Technisch kan er veel, maar bepaalde zaken moet je anders oplossen. Zo kun je bijvoorbeeld geen schuif printen voor het lossen van het product uit de mal. De oplossing van P3D is dat de mal uit meerdere delen wordt gemaakt. Pascal Willems houder over deze ervaringen op de Kunststoffenbeurs 2018 een presentatie. Internationaal doet onder andere Schneider Electric hetzelfde. De France producent van elektronicacomponenten gebruikt de lasersinter machines van Prodways voor het 3D-printen van spuitgietmatrijzen. Daarmee spuitgiet het vervolgens met glasgevuld polyamide. Doel hiervan is de doorlooptijd in de productontwikkeling terug te brengen, doordat men voor de certificeringen niet meer weken hoeft te wachten op aluminium matrijzen.
Verloren wasgieten
3D-metaalprinten is complex en vergt hoge investeringen. Dat weerhoudt tot nog toe veel maakbedrijven om in te stappen. Via een omweg is er echter ook veel mogelijk. Waarom geen gietvormen en kernen 3D-printen om via de verlorenwasmethode tot een fijngietstuk te komen? Een indirecte weg, maar het leidt wel tot goede producten, biedt designvrijheid en scheelt doorlooptijd vergeleken met de traditionele technieken voor het maken van gietkernen en -vormen.

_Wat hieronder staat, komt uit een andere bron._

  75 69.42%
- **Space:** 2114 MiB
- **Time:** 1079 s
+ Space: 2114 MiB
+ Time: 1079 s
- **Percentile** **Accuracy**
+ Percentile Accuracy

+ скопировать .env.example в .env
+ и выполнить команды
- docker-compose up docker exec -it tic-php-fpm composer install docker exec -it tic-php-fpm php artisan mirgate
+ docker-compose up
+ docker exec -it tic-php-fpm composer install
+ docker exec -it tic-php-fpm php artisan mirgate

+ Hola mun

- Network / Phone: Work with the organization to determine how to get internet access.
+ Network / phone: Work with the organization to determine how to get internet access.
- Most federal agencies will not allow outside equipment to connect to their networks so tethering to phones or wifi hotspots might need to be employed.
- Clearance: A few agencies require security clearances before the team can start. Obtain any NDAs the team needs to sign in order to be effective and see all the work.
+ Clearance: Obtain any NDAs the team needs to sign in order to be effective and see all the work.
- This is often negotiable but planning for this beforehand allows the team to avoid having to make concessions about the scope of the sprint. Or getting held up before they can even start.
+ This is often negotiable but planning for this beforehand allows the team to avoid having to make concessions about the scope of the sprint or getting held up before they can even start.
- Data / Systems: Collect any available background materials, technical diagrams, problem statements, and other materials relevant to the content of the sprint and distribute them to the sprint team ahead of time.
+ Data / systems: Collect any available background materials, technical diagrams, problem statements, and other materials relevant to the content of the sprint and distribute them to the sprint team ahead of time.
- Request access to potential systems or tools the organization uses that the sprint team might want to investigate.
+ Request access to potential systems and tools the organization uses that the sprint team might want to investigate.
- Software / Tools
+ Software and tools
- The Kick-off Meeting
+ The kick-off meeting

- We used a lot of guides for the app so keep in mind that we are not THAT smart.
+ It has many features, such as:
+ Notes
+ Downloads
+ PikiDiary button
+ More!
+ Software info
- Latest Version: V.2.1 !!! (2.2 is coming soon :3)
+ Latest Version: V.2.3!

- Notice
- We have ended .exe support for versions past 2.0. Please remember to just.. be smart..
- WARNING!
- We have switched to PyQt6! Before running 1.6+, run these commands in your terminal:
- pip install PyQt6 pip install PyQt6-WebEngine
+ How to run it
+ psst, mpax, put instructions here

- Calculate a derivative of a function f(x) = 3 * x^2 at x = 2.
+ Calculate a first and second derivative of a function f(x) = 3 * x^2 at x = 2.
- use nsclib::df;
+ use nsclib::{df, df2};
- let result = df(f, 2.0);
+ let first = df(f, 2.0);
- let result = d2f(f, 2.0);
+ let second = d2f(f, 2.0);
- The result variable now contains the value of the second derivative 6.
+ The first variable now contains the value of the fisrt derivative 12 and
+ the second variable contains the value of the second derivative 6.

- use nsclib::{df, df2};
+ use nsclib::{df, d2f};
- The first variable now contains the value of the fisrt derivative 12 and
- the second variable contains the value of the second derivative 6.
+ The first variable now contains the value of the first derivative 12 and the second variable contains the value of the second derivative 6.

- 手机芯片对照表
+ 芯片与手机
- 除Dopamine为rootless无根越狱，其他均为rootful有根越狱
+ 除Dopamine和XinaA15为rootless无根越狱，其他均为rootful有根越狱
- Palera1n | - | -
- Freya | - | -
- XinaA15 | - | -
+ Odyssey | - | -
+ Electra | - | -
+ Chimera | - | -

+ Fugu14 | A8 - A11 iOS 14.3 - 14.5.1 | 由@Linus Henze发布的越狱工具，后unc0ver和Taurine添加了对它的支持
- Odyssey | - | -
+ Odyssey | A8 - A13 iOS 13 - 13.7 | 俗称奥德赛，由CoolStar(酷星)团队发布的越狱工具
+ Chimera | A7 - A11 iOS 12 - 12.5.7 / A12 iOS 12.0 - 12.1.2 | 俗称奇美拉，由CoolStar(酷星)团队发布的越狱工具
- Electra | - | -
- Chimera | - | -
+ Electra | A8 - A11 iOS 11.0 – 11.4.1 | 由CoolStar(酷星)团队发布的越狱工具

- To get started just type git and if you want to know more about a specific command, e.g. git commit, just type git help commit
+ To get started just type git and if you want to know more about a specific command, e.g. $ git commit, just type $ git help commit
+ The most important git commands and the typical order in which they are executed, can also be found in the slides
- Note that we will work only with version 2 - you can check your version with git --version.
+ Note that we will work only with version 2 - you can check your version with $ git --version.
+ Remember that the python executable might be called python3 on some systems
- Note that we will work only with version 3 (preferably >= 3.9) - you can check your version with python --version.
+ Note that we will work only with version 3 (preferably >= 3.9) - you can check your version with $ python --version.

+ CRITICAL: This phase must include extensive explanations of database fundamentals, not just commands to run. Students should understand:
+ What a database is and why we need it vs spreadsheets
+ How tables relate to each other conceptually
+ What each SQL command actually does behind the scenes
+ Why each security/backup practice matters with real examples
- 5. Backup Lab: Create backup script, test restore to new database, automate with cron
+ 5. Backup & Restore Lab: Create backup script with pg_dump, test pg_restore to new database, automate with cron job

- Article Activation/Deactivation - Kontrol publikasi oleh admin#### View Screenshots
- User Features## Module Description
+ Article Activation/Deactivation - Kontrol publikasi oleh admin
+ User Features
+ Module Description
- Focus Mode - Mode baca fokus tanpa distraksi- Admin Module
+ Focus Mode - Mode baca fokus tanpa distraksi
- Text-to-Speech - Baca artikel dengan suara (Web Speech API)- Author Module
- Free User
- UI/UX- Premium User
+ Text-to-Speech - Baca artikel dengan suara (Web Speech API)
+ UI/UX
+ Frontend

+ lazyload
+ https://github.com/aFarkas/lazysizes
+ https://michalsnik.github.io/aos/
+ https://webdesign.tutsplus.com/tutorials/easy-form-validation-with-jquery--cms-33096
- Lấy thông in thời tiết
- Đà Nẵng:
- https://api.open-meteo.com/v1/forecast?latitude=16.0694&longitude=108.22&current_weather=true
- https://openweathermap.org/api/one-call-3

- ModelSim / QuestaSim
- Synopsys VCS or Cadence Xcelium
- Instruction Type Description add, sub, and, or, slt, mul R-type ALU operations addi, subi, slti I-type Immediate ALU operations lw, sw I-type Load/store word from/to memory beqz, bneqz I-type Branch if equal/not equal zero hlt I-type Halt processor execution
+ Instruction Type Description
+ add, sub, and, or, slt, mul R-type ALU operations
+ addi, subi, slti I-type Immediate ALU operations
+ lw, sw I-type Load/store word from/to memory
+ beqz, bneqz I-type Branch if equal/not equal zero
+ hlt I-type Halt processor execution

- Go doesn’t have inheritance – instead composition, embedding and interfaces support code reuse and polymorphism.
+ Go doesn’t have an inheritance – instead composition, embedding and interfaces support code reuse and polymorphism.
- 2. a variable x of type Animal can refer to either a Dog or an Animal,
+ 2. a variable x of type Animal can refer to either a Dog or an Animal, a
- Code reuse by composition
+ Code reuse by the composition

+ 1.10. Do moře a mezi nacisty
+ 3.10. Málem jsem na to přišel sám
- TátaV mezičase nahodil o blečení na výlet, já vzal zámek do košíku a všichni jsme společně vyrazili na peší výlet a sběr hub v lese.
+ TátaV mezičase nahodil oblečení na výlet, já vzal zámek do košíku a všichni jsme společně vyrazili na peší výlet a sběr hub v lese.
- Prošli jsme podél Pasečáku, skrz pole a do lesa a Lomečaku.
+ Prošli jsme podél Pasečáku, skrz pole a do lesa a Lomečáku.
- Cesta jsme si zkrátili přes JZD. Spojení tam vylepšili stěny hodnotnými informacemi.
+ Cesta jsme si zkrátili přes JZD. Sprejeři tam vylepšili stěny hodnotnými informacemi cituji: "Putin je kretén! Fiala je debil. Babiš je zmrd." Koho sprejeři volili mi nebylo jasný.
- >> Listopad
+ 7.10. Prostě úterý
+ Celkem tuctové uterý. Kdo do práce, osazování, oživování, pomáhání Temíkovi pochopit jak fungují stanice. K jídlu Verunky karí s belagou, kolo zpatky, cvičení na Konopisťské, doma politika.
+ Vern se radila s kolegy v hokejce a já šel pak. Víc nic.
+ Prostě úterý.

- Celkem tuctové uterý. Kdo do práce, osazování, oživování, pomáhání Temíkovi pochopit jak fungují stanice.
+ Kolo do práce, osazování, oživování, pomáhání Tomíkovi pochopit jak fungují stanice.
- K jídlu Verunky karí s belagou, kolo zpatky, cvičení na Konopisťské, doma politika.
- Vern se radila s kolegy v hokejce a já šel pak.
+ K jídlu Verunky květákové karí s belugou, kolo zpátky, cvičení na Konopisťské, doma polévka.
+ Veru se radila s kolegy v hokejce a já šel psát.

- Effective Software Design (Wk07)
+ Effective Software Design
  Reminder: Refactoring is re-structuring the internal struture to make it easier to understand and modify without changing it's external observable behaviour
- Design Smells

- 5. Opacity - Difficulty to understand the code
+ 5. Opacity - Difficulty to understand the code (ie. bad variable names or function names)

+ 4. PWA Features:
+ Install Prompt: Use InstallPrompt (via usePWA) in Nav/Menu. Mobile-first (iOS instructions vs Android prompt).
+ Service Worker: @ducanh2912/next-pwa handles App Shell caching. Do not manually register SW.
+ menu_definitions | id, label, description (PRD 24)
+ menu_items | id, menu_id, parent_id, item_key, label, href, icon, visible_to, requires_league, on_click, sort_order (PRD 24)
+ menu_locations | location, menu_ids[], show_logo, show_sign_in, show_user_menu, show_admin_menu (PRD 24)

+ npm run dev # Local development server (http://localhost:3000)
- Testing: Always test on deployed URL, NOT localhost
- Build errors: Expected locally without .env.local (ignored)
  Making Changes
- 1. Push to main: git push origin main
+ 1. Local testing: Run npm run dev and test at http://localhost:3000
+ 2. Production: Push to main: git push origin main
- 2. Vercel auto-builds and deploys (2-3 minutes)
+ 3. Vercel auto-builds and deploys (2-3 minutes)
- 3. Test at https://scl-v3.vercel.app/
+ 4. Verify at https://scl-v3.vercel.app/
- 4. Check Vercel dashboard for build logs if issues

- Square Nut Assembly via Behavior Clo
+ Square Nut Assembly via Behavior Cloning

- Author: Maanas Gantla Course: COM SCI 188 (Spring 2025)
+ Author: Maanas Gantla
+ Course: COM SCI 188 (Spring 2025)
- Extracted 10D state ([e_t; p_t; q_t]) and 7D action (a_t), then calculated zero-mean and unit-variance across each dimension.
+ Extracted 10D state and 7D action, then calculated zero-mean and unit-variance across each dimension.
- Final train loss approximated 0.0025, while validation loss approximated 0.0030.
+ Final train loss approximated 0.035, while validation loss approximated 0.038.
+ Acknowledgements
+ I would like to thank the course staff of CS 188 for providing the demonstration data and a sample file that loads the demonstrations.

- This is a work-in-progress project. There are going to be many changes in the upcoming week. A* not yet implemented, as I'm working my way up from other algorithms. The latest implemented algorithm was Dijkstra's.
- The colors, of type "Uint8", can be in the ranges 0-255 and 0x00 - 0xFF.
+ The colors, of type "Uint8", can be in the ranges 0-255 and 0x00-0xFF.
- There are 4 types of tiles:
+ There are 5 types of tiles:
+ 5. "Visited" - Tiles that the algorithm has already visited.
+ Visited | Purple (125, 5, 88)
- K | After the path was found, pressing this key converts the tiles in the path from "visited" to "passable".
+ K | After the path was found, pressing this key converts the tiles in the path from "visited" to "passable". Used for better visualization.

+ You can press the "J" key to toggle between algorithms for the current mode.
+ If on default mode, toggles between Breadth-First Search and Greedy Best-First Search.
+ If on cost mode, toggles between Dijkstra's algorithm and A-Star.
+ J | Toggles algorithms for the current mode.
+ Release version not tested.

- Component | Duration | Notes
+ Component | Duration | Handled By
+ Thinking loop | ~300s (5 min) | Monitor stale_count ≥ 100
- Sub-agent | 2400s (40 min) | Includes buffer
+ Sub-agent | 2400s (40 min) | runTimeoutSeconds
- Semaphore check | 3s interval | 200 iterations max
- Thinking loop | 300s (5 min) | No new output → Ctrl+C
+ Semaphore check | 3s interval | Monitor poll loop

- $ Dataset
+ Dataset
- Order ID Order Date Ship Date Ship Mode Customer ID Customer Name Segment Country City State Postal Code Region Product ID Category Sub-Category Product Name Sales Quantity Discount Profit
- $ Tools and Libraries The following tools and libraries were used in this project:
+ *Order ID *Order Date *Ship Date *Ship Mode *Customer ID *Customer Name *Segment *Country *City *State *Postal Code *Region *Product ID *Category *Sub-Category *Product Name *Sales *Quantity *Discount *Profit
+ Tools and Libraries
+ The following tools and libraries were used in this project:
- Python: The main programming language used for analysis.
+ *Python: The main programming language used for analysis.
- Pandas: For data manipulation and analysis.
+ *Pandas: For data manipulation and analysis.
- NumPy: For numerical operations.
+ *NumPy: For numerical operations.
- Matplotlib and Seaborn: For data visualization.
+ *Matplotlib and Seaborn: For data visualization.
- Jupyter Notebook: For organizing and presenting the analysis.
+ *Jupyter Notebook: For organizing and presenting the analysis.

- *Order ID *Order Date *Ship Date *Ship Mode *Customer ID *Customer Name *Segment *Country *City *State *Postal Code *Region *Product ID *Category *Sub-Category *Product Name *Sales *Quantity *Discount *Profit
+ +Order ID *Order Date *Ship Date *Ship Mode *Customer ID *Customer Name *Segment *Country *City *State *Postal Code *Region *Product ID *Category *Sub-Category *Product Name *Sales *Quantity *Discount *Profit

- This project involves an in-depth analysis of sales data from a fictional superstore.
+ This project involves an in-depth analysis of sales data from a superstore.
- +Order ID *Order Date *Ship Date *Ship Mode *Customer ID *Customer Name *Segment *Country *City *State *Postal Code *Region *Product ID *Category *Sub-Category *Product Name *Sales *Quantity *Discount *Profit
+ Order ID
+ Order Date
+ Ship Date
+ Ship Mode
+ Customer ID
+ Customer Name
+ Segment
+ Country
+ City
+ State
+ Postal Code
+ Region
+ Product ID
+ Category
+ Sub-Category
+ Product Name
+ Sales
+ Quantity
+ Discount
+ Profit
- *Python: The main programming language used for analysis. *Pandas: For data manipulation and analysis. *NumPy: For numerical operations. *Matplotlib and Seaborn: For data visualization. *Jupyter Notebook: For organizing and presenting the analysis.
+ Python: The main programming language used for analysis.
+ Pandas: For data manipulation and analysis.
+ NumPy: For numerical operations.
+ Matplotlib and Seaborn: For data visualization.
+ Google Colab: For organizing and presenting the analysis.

Dit is een andere oplossing dan het zandprinten, zoals dat in Nederland onder andere door Sanders wordt gedaan. DSM Somos heeft hiervoor speciale materialen ontwikkeld, die na het wegbranden van de kern heel weinig residu achterlaten. Een van de sectoren waarin dit al vrij standaard begint te worden, is de sieradenindustrie. Het Franse Prodways heeft daarom onlangs nog Solidscape overgenomen dat met een eigen 3D-printtechnologie zich specifiek op de toepassingen van verloren wasgieten richt.
Solidscape werkt met zeer fijne druppels en een resolutie van 5.000 bij 5.000 dpi. Daarnaast wordt elke printlaag nabewerkt. Dat resulteert in een zeer gedetailleerd model dat vervolgens gebruikt wordt voor het verloren wasgieten van zowel sieraden als fijnmechanische componenten. En die kunnen dan heel complex zijn, complexer dan met mechanische bewerkingstechnieken maakbaar is.
3D-printen: de stand van zaken
Er wordt veel geroepen en geschreven over 3D-printen. De echte doorbraak laat echter nog op zich wachten, afgezien van sectoren zoals de luchtvaartindustrie en de medische sector waar de technologie wel zijn weg naar serieproductie begint te vinden. Deze zomer brengt Vraag & Aanbod een serie artikelen waarin zowel wordt ingegaan op de ontwikkelingen bij de verschillende technieken en materialen maar waarin ook de relatie wordt gelegd tussen smart industry en 3D-printen. Zorgt de digitalisering van de maakindustrie er uiteindelijk voor dat 3D-printen een standaard productietechnologie wordt?
Eerder (Vraag & Aanbod, week 28/29) verscheen al een artikel over Direct Energy Deposition, zoals de officiële term is voor 3D-lasercladden . In deel 2 (Vraag & Aanbod, week 30/31) werd ingegaan op goedkopere alternatieven voor het klassieke poederbed proces. Deel 3 (dit verhaal dus) gaat over het printen met kunststof, dat in een toenemend aantal toepassingen een volwaardig alternatief voor metalen onderdelen kan opleveren. Het slot – deel 4 – dus – geeft vier redenen om te gaan 3D printen.